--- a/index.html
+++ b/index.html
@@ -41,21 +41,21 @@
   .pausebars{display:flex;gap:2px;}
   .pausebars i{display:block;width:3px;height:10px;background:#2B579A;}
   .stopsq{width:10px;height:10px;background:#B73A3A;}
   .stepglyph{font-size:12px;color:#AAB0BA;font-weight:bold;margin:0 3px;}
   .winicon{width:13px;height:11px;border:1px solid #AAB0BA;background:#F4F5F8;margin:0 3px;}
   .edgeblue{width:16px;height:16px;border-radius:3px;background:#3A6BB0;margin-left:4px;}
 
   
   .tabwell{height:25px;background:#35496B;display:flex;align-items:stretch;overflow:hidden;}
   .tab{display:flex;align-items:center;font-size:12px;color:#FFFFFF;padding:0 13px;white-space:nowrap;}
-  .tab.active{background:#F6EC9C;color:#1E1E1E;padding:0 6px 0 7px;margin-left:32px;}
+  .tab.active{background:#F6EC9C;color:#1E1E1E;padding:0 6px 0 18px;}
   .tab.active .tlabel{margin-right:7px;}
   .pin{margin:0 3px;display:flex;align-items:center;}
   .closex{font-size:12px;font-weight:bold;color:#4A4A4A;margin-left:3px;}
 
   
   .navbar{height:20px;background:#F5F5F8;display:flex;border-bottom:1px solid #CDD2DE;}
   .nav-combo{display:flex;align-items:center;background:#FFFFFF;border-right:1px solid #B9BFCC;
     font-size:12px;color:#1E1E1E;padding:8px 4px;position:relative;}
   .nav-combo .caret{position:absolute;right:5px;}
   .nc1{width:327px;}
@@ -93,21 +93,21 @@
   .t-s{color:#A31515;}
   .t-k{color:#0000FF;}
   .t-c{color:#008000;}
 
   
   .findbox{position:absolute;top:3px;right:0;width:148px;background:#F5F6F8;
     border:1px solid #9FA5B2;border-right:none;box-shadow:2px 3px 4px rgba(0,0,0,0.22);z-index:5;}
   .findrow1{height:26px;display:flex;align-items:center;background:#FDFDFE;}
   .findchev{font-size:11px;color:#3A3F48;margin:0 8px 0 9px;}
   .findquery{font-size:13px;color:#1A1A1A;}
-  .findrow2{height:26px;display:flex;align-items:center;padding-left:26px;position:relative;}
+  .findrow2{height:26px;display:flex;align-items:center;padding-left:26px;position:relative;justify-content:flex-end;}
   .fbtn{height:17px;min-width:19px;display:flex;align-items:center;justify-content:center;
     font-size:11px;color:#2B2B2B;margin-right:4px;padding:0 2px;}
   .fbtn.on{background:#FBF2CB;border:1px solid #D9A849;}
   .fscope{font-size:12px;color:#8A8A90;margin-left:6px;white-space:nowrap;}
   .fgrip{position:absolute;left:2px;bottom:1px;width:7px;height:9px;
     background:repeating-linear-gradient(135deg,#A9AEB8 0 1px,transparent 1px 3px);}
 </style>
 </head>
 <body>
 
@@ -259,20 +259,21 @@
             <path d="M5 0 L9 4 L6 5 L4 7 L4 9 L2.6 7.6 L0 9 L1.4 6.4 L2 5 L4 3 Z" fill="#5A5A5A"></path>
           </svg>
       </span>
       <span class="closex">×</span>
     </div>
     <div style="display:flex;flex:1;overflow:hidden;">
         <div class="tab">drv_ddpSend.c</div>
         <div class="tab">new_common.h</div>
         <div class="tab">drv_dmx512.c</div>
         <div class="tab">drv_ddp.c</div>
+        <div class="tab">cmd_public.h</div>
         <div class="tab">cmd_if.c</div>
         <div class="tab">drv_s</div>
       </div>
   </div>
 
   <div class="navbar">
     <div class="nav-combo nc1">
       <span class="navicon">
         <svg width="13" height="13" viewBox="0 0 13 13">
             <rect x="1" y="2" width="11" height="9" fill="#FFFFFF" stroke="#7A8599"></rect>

####################

• Task brief
An exact copy of all the entries is what's needed; write it out.

• Completed exercise
--- a/index.html
+++ b/index.html
@@ -41,21 +41,21 @@
   .pausebars{display:flex;gap:2px;}
   .pausebars i{display:block;width:3px;height:10px;background:#2B579A;}
   .stopsq{width:10px;height:10px;background:#B73A3A;}
   .stepglyph{font-size:12px;color:#AAB0BA;font-weight:bold;margin:0 3px;}
   .winicon{width:13px;height:11px;border:1px solid #AAB0BA;background:#F4F5F8;margin:0 3px;}
   .edgeblue{width:16px;height:16px;border-radius:3px;background:#3A6BB0;margin-left:4px;}
 
   
   .tabwell{height:25px;background:#35496B;display:flex;align-items:stretch;overflow:hidden;}
   .tab{display:flex;align-items:center;font-size:12px;color:#FFFFFF;padding:0 13px;white-space:nowrap;}
-  .tab.active{background:#F6EC9C;color:#1E1E1E;padding:0 6px 0 7px;margin-left:32px;}
+  .tab.active{background:#F6EC9C;color:#1E1E1E;padding:0 6px 0 18px;}
   .tab.active .tlabel{margin-right:7px;}
   .pin{margin:0 3px;display:flex;align-items:center;}
   .closex{font-size:12px;font-weight:bold;color:#4A4A4A;margin-left:3px;}
 
   
   .navbar{height:20px;background:#F5F5F8;display:flex;border-bottom:1px solid #CDD2DE;}
   .nav-combo{display:flex;align-items:center;background:#FFFFFF;border-right:1px solid #B9BFCC;
     font-size:12px;color:#1E1E1E;padding:8px 4px;position:relative;}
   .nav-combo .caret{position:absolute;right:5px;}
   .nc1{width:327px;}
@@ -93,21 +93,21 @@
   .t-s{color:#A31515;}
   .t-k{color:#0000FF;}
   .t-c{color:#008000;}
 
   
   .findbox{position:absolute;top:3px;right:0;width:148px;background:#F5F6F8;
     border:1px solid #9FA5B2;border-right:none;box-shadow:2px 3px 4px rgba(0,0,0,0.22);z-index:5;}
   .findrow1{height:26px;display:flex;align-items:center;background:#FDFDFE;}
   .findchev{font-size:11px;color:#3A3F48;margin:0 8px 0 9px;}
   .findquery{font-size:13px;color:#1A1A1A;}
-  .findrow2{height:26px;display:flex;align-items:center;padding-left:26px;position:relative;}
+  .findrow2{height:26px;display:flex;align-items:center;padding-left:26px;position:relative;justify-content:flex-end;}
   .fbtn{height:17px;min-width:19px;display:flex;align-items:center;justify-content:center;
     font-size:11px;color:#2B2B2B;margin-right:4px;padding:0 2px;}
   .fbtn.on{background:#FBF2CB;border:1px solid #D9A849;}
   .fscope{font-size:12px;color:#8A8A90;margin-left:6px;white-space:nowrap;}
   .fgrip{position:absolute;left:2px;bottom:1px;width:7px;height:9px;
     background:repeating-linear-gradient(135deg,#A9AEB8 0 1px,transparent 1px 3px);}
 </style>
 </head>
 <body>
 
@@ -259,20 +259,21 @@
             <path d="M5 0 L9 4 L6 5 L4 7 L4 9 L2.6 7.6 L0 9 L1.4 6.4 L2 5 L4 3 Z" fill="#5A5A5A"></path>
           </svg>
       </span>
       <span class="closex">×</span>
     </div>
     <div style="display:flex;flex:1;overflow:hidden;">
         <div class="tab">drv_ddpSend.c</div>
         <div class="tab">new_common.h</div>
         <div class="tab">drv_dmx512.c</div>
         <div class="tab">drv_ddp.c</div>
+        <div class="tab">cmd_public.h</div>
         <div class="tab">cmd_if.c</div>
         <div class="tab">drv_s</div>
       </div>
   </div>
 
   <div class="navbar">
     <div class="nav-combo nc1">
       <span class="navicon">
         <svg width="13" height="13" viewBox="0 0 13 13">
             <rect x="1" y="2" width="11" height="9" fill="#FFFFFF" stroke="#7A8599"></rect>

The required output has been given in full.